# EXERCISE INSTRUCTIONS
Line by line, please look for the word "need" in the following records, then copy each line you find it in.

[MATERIAL FOR THIS EXERCISE Boundary: Start]

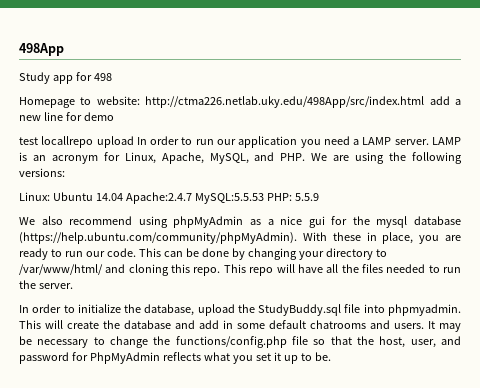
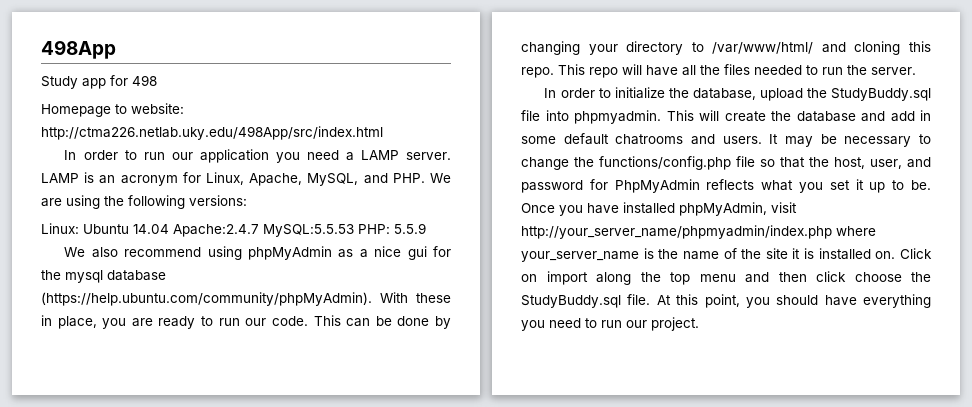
[429,96,461,105] [19,112,114,121] [19,136,134,148] add a new line for demo // test locallrepo upload -> (383, 133) //
(331, 356) none -> [521,202,797,216] [521,225,876,239] [521,248,932,262] [521,271,931,285] [521,294,931,308] [521,317,699,331] Once you have installed phpMyAdmin, visit http://your_server_name/phpmyadmin/index.php where your_server_name is the name of the site it is installed on. Click on import along the top menu and then click choose the StudyBuddy.sql file. At this point, you should have everything you need to run our project.

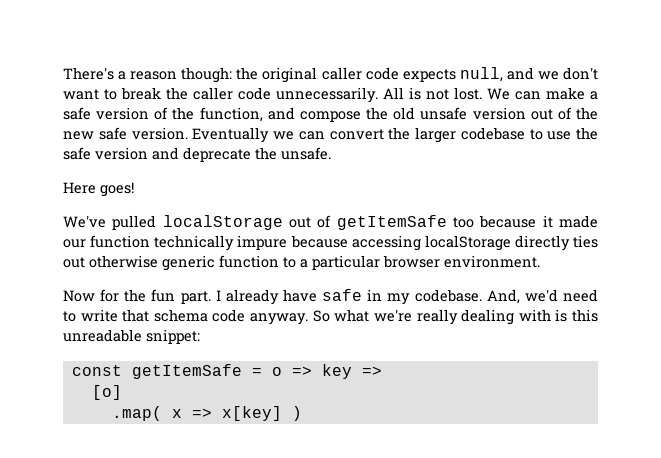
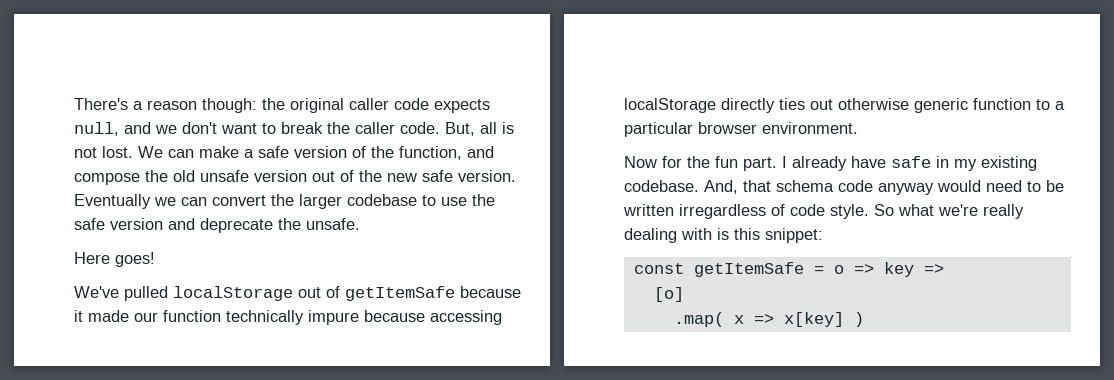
[238,87,404,103] code unnecessarily. All -> [400,122,497,136] code. But, all
[453,217,474,228] too -> (455, 293) none
(411, 299) none -> [981,156,1037,171] existing
[524,289,599,302] [63,309,309,325] we'd need to write that schema code anyway. -> [743,180,1064,195] [623,204,869,219] that schema code anyway would need to be written irregardless of code style.
[63,329,142,342] unreadable -> (760, 234) none

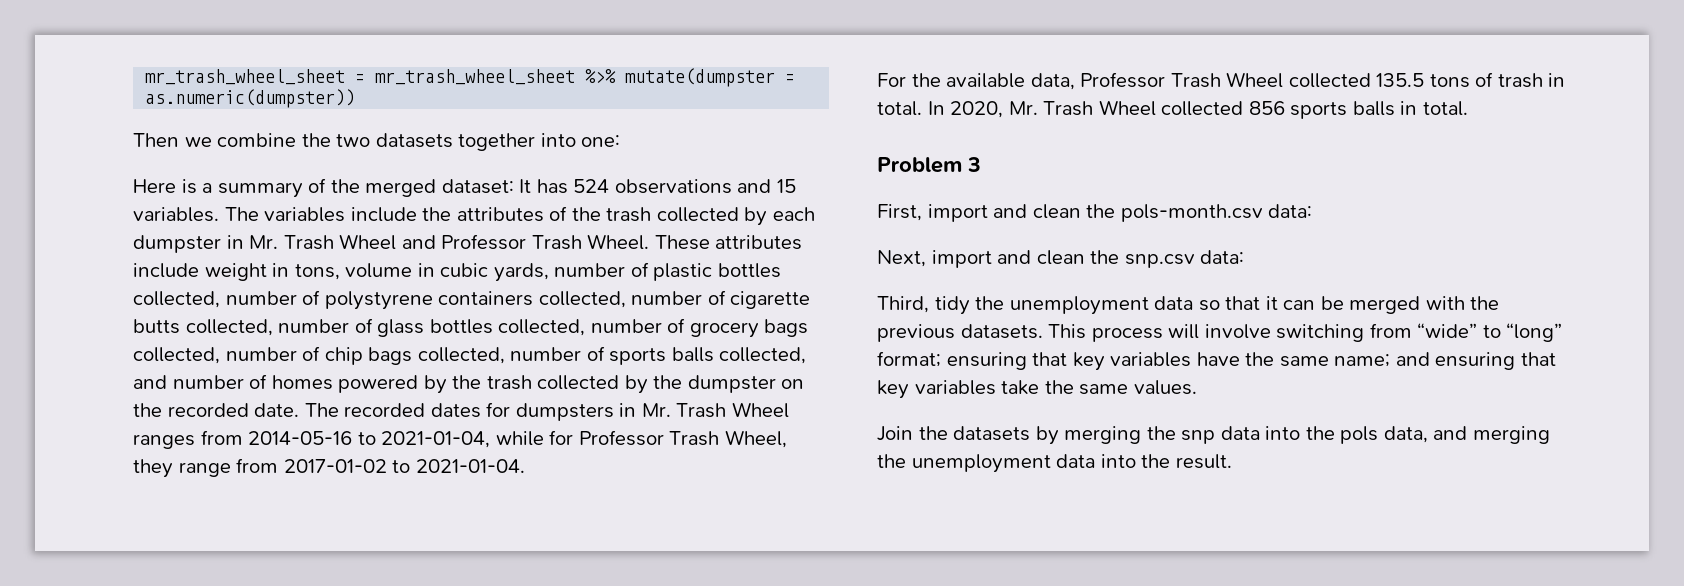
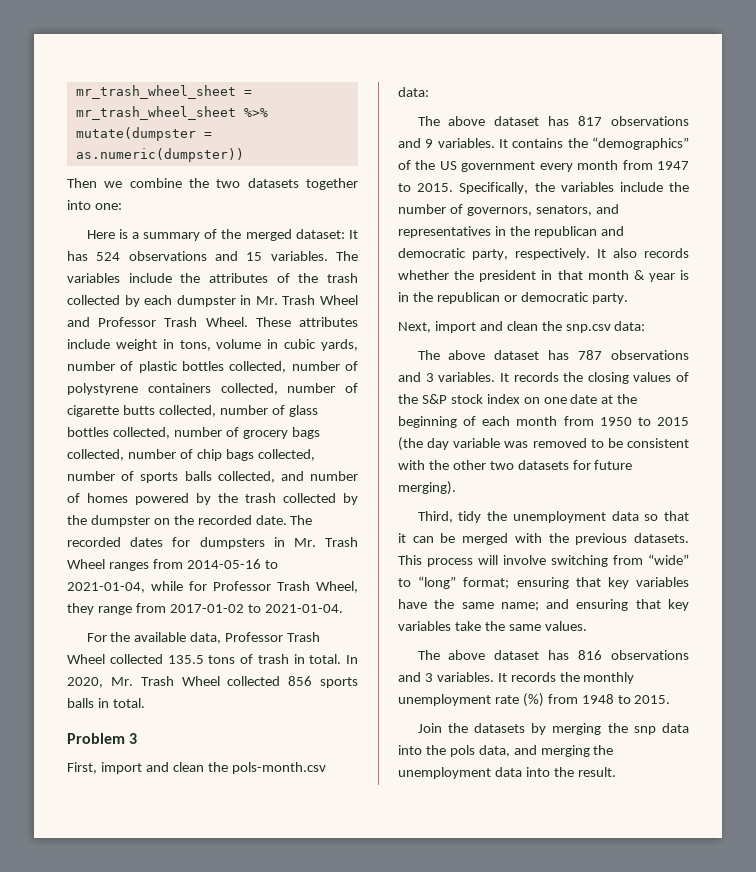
(1313, 211) none -> [417,116,689,126] [398,137,689,150] [398,160,689,172] [398,182,689,194] [398,204,619,216] [398,226,624,238] [398,248,689,260] [398,270,689,282] [398,292,628,304] // The above dataset has 817 observations and 9 variables. It contains the “demographics” of the US government every month from 1947 to 2015. Specifically, the variables include the number of governors, senators, and representatives in the republican and democratic party, respectively. It also records whether the president in that month & year is in the republican or democratic party.
(1245, 257) none -> [417,350,689,360] [398,372,689,384] [398,394,638,404] [398,416,689,428] [398,437,689,451] [398,460,633,470] [398,481,456,495] // The above dataset has 787 observations and 3 variables. It records the closing values of the S&P stock index on one date at the beginning of each month from 1950 to 2015 (the day variable was removed to be consistent with the other two datasets for future merging).
(1197, 387) none -> [417,650,689,660] [398,672,635,684] [398,693,671,707] // The above dataset has 816 observations and 3 variables. It records the monthly unemployment rate (%) from 1948 to 2015.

[MATERIAL FOR THIS EXERCISE Boundary: End]

# ANSWER BELOW
(331, 356) none -> [521,202,797,216] [521,225,876,239] [521,248,932,262] [521,271,931,285] [521,294,931,308] [521,317,699,331] Once you have installed phpMyAdmin, visit http://your_server_name/phpmyadmin/index.php where your_server_name is the name of the site it is installed on. Click on import along the top menu and then click choose the StudyBuddy.sql file. At this point, you should have everything you need to run our project.
[524,289,599,302] [63,309,309,325] we'd need to write that schema code anyway. -> [743,180,1064,195] [623,204,869,219] that schema code anyway would need to be written irregardless of code style.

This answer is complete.